Pocas horas más tarde continuamos nuestro viaje. Mi buen amigo Hippel había recuperado todo su optimismo habitual.
Fin
Emile Erchmann (1822-1899) y Alexandre Chatrian (1826-1890) nacieron en Alsacia; sin embargo, no se conocieron hasta coincidir en Phalsbourg, donde el primero estudiaba para convertirse en un abogado, mientras el segundo estaba repitiendo curso. A pesar de que sus caracteres eran diametralmente opuestos, al ser uno un soñador mientras el otro prefería vivir al día, descubrieron que eran capaces de entenderse, sobre todo por la necesidad de realizar unos trabajos cada vez más perfectos.
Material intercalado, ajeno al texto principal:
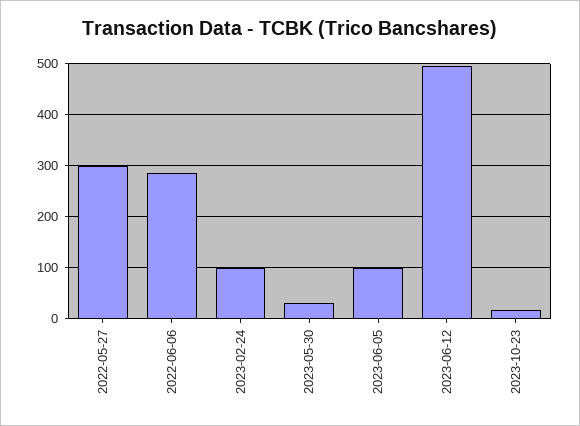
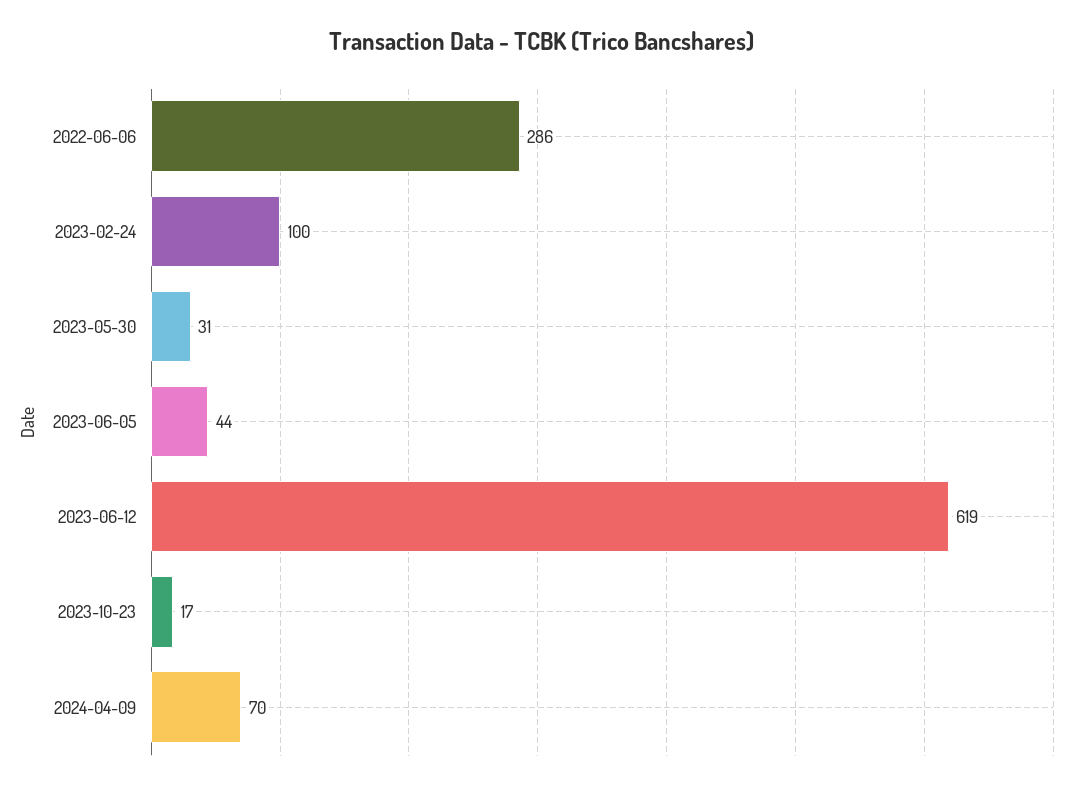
2022-05-27: 300 -> none
2023-06-05: 100 -> 44
2023-06-12: 500 -> 619
2024-04-09: none -> 70

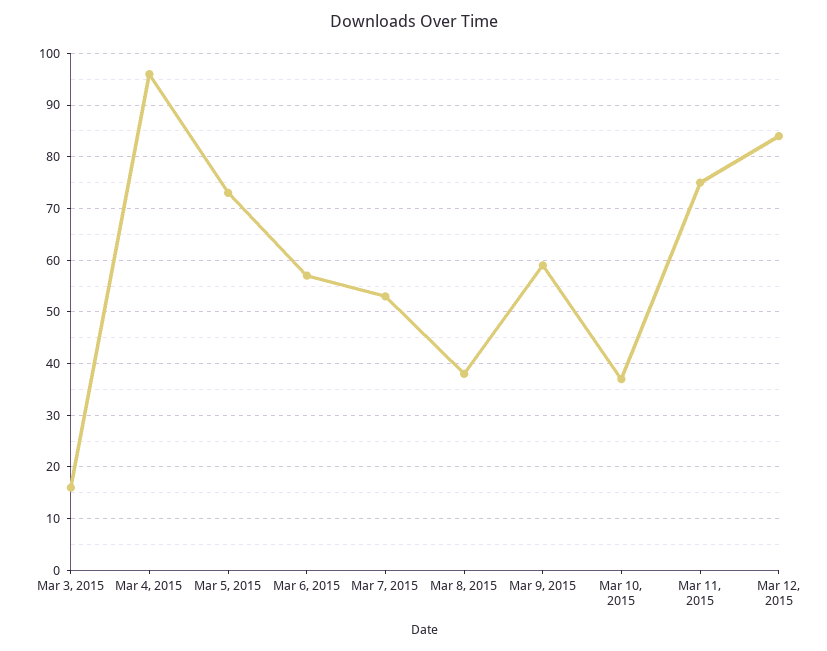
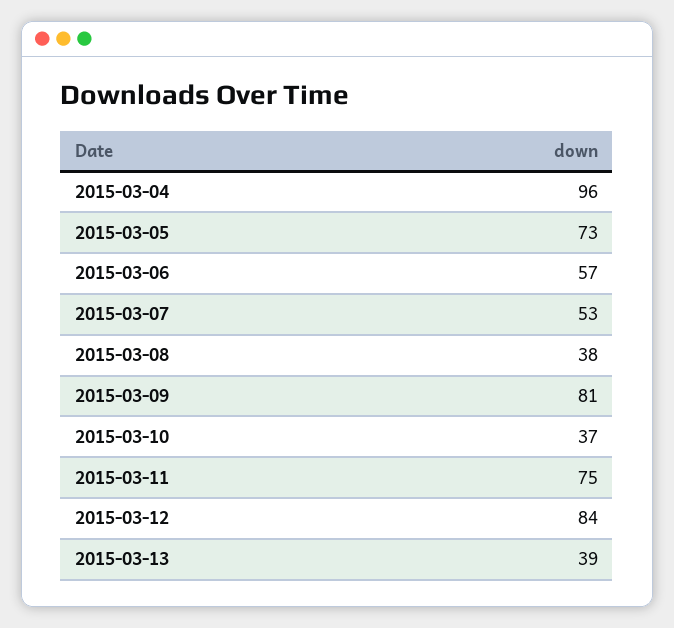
Mar 3, 2015: 15 -> none
Mar 9, 2015: 60 -> 81
2015-03-13: none -> 39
Debido a que ven más cuatro ojos que dos, cayeron en la cuenta que la observación de cualquier fenómeno resultaba más nítida al confrontar las ideas sin complejos, abiertamente. Comenzaron a escribir como un pasatiempo y, desde su primera obra, les acompañó el éxito. Por eso continuaron juntos durante más de cuarenta años, algo que no resulta nada anormal en la literatura alemana, francesa o inglesa, donde los autores buscan más el resultado final que el «prurito» de la obra individual.
En el cuento que acaba de leer, habrá observado como los autores saben construir una trama impresionante partiendo de un elemento clave: el vino. También sobre las ensoñaciones que éste produce. El final puede resultar algo cómico, debido al recurso utilizado; no obstante, como diría nuestro maestro: «¿acaso no viene bien reír luego de estar muchas horas temblando?».